Мы наткнулись на эту покинутую хижину после тяжелого дневного перехода. Теперь собаки были накормлены, посуда после ужина вымыта, и мы наслаждались тем чудным мгновением, которое наступает для путешествующих по Аляске раз — только раз — в сутки, когда между усталым телом и постелью нет других препятствий, кроме потребности выкурить на ночь трубку. Кто-то из прежних обитателей хижины украсил ее стены иллюстрациями, вырванными из журналов и газет, и вот эти-то иллюстрации привлекли внимание Ситки Чарли, как только мы сюда приехали — часа два назад.

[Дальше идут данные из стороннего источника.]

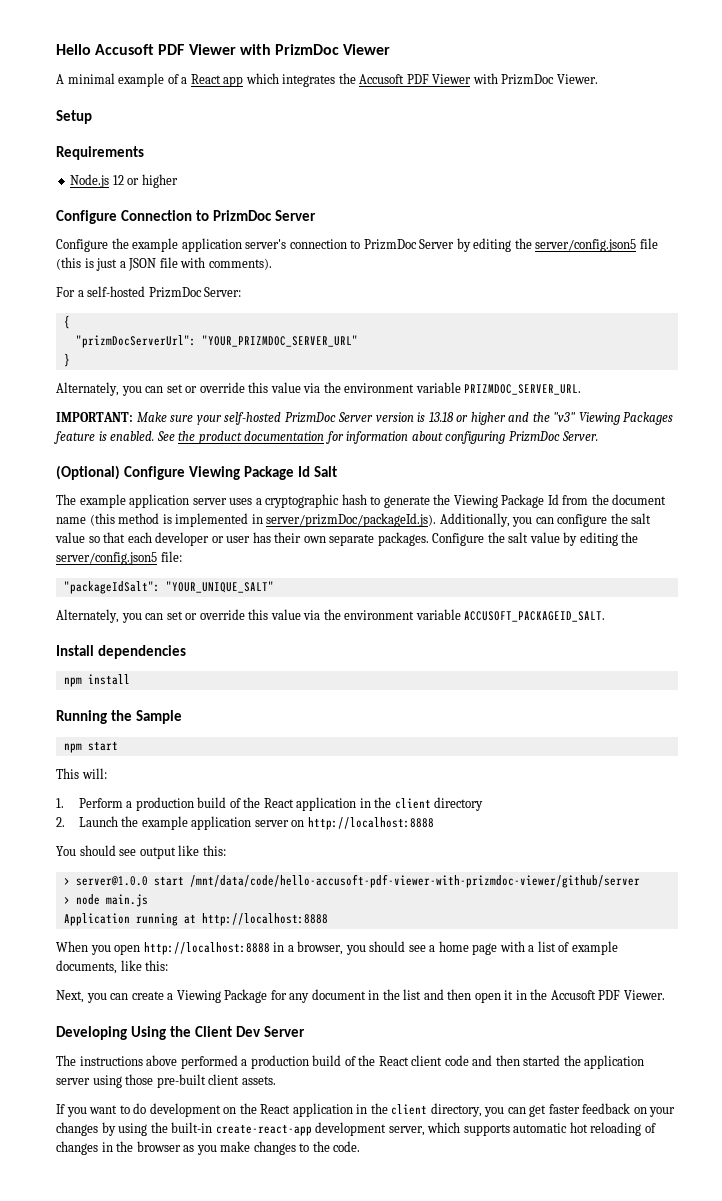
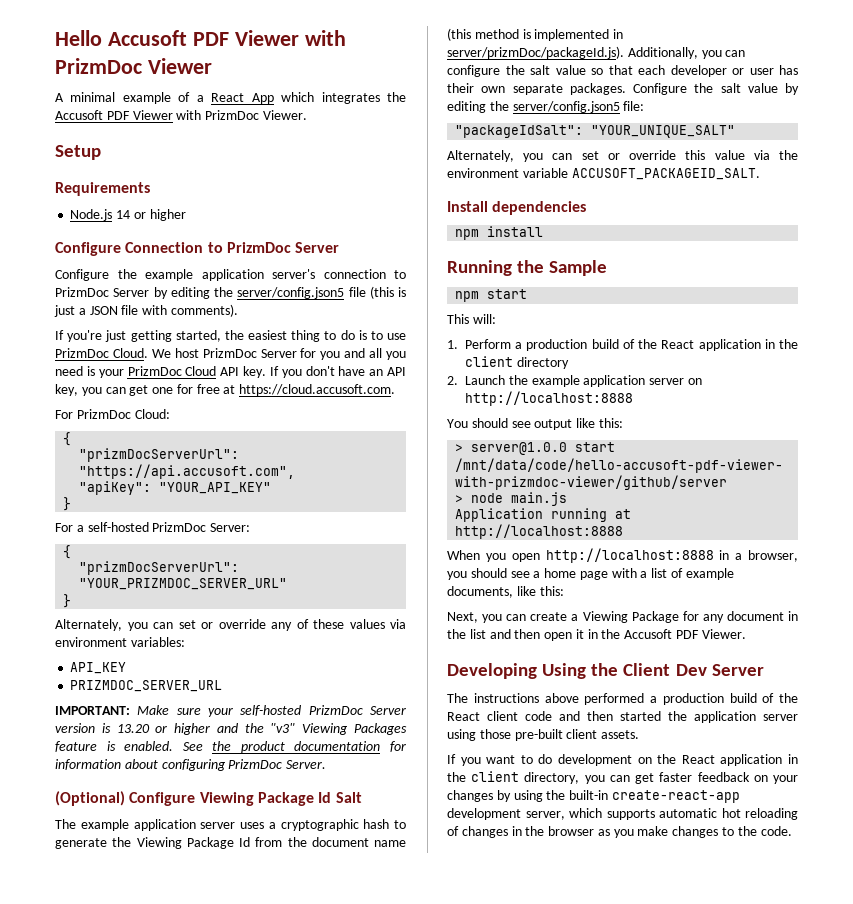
- A minimal example of a React app which integrates the Accusoft PDF Viewer with PrizmDoc Viewer.
+ A minimal example of a React App which integrates the Accusoft PDF Viewer with PrizmDoc Viewer.
- Node.js 12 or higher
+ Node.js 14 or higher
+ If you're just getting started, the easiest thing to do is to use PrizmDoc Cloud. We host PrizmDoc Server for you and all you need is your PrizmDoc Cloud API key. If you don't have an API key, you can get one for free at https://cloud.accusoft.com.
+ For PrizmDoc Cloud:
+ {
+ "prizmDocServerUrl": "https://api.accusoft.com",
+ "apiKey": "YOUR_API_KEY"
+ }
- Alternately, you can set or override this value via the environment variable PRIZMDOC_SERVER_URL.
+ Alternately, you can set or override any of these values via environment variables:
+ API_KEY
+ PRIZMDOC_SERVER_URL
- IMPORTANT: Make sure your self-hosted PrizmDoc Server version is 13.18 or higher and the "v3" Viewing Packages feature is enabled.
+ IMPORTANT: Make sure your self-hosted PrizmDoc Server version is 13.20 or higher and the "v3" Viewing Packages feature is enabled.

Он пристально изучал их, переводя взгляд с одной на другую и обратно; и я видел, что он сбит с толку, озадачен.
— Ну что? — нарушил я наконец молчание.
Он вынул трубку изо рта и сказал просто:
— Не понимаю.
Опять затянулся, опять вынул трубку и указал концом мундштука на иллюстрацию из «Полис-газет».
— Вот эта картинка. Что такое? Не понимаю.
Я взглянул. Человек с неправдоподобно злодейской физиономией, трагически прижав руку к сердцу, навзничь падает на землю; другой — что-то вроде карающего ангела с наружностью Адониса — стоит против него, подняв дымящийся револьвер.
— Какой-то человек убивает другого, — промолвил я, в свою очередь, сбитый с толку, чувствуя, что не умею подыскать объяснения изображенному.
— Почему? — спросил Ситка Чарли.
— Не знаю, — откровенно признался я.
— В этой картинке только конец, — заявил он. — У нее нет начала.
— Это жизнь, — сказал я.
— В жизни есть начало, — возразил он.
Я промолчал, а он перевел глаза на другое изображение — снимок с картины «Леда и лебедь».
— В этой картине нет начала, — сказал он. — И конца нет. Я не понимаю картин.
— Взгляни вот на эту, — указал я ему на третью иллюстрацию. — В ней есть определенный смысл. Как ты ее понимаешь?
Он рассматривал ее несколько минут.
— Девочка больна, — заговорил он наконец. — Вот — доктор, смотрит на нее. Они всю ночь не спали: видишь — в лампе мало керосина, в окне рассвет. Болезнь тяжелая; может быть, девочка умрет, поэтому доктор такой хмурый. А это — мать. Болезнь тяжелая: мать положила голову на стол и плачет.
— Откуда ты знаешь, что плачет? — перебил я. — Ведь лица не видно. Может быть, она спит?
Ситка Чарли удивленно взглянул на меня, потом опять на картину. Было ясно, что впечатление его было безотчетным.
— Может, и спит, — согласился он. Потом посмотрел внимательнее. Нет, не спит. По плечам видно, что не спит. Я видел, как плачут женщины у них такие плечи. Мать плачет. Болезнь очень тяжелая.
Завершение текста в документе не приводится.